LISTED ENTRIES Block Start
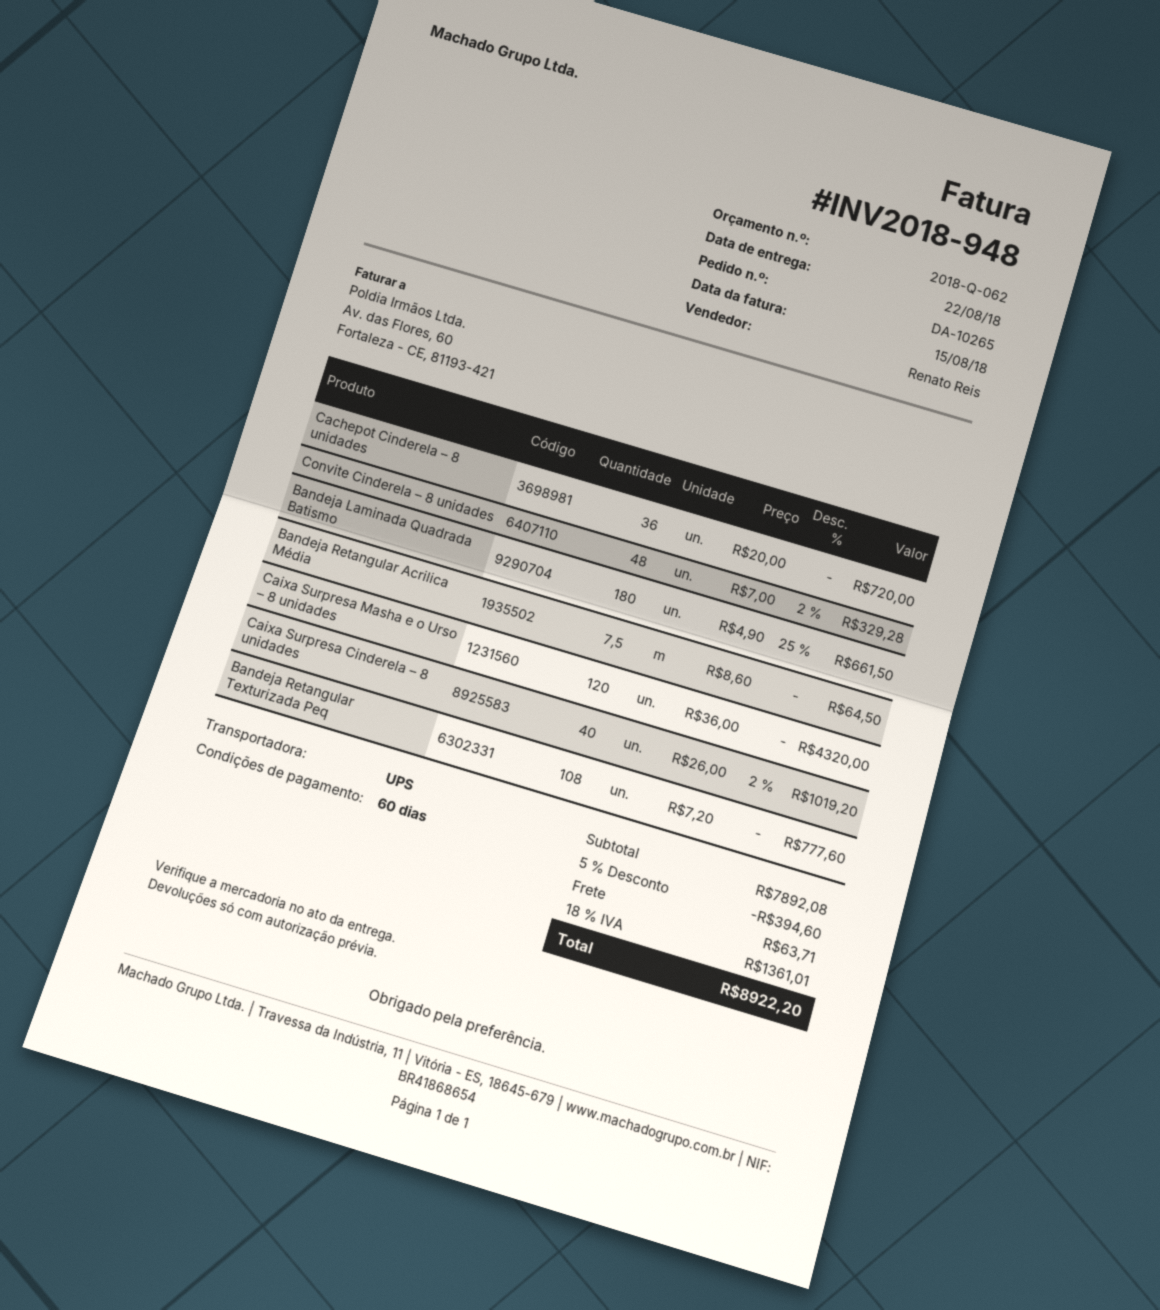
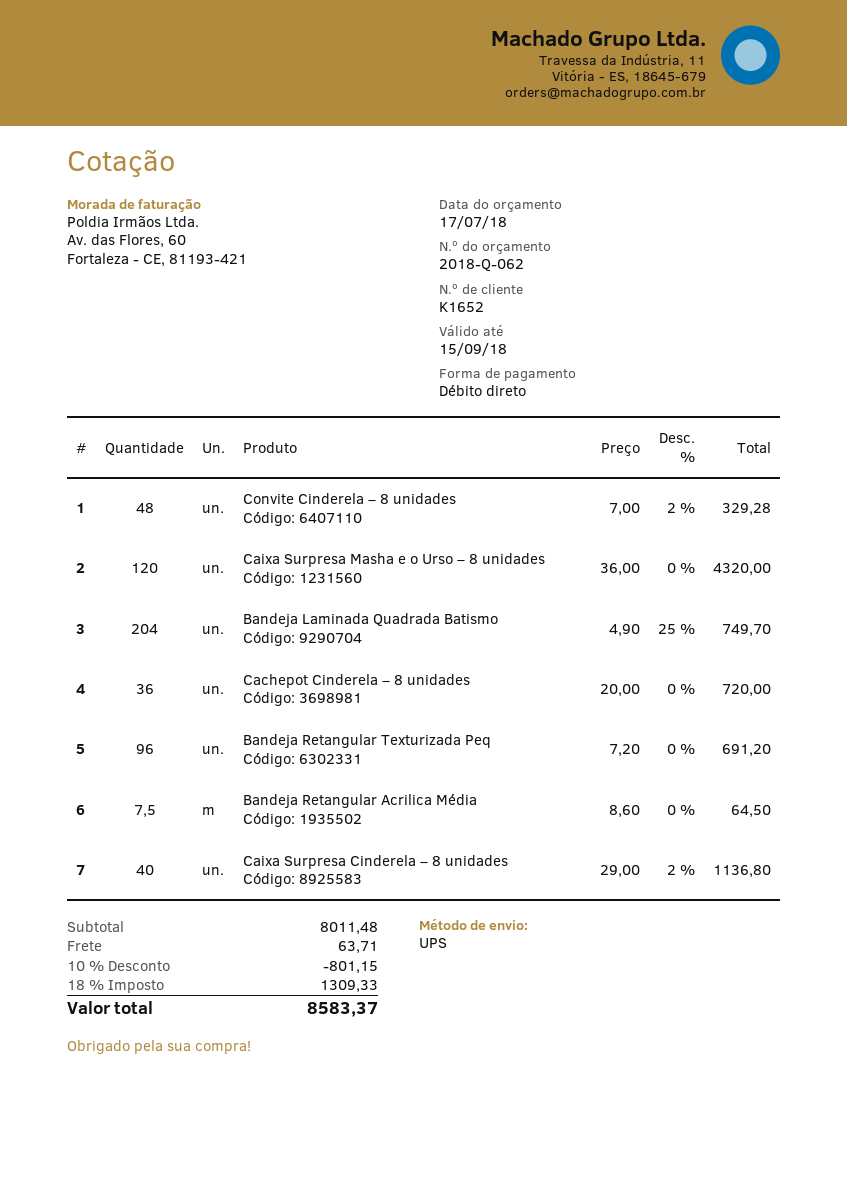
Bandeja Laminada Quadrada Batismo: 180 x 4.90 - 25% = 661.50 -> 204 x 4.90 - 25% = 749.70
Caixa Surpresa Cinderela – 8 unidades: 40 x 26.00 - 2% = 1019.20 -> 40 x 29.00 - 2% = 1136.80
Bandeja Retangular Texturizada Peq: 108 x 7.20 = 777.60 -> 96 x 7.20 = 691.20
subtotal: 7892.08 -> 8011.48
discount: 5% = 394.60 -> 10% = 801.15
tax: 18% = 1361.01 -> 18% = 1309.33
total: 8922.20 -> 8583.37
LISTED ENTRIES Block End
- **EXERCISE OBJECTIVE**: Exactly as given, transcribe every line of the data, but not its images.

- **EXERCISE RESULT**:
Bandeja Laminada Quadrada Batismo: 180 x 4.90 - 25% = 661.50 -> 204 x 4.90 - 25% = 749.70
Caixa Surpresa Cinderela – 8 unidades: 40 x 26.00 - 2% = 1019.20 -> 40 x 29.00 - 2% = 1136.80
Bandeja Retangular Texturizada Peq: 108 x 7.20 = 777.60 -> 96 x 7.20 = 691.20
subtotal: 7892.08 -> 8011.48
discount: 5% = 394.60 -> 10% = 801.15
tax: 18% = 1361.01 -> 18% = 1309.33
total: 8922.20 -> 8583.37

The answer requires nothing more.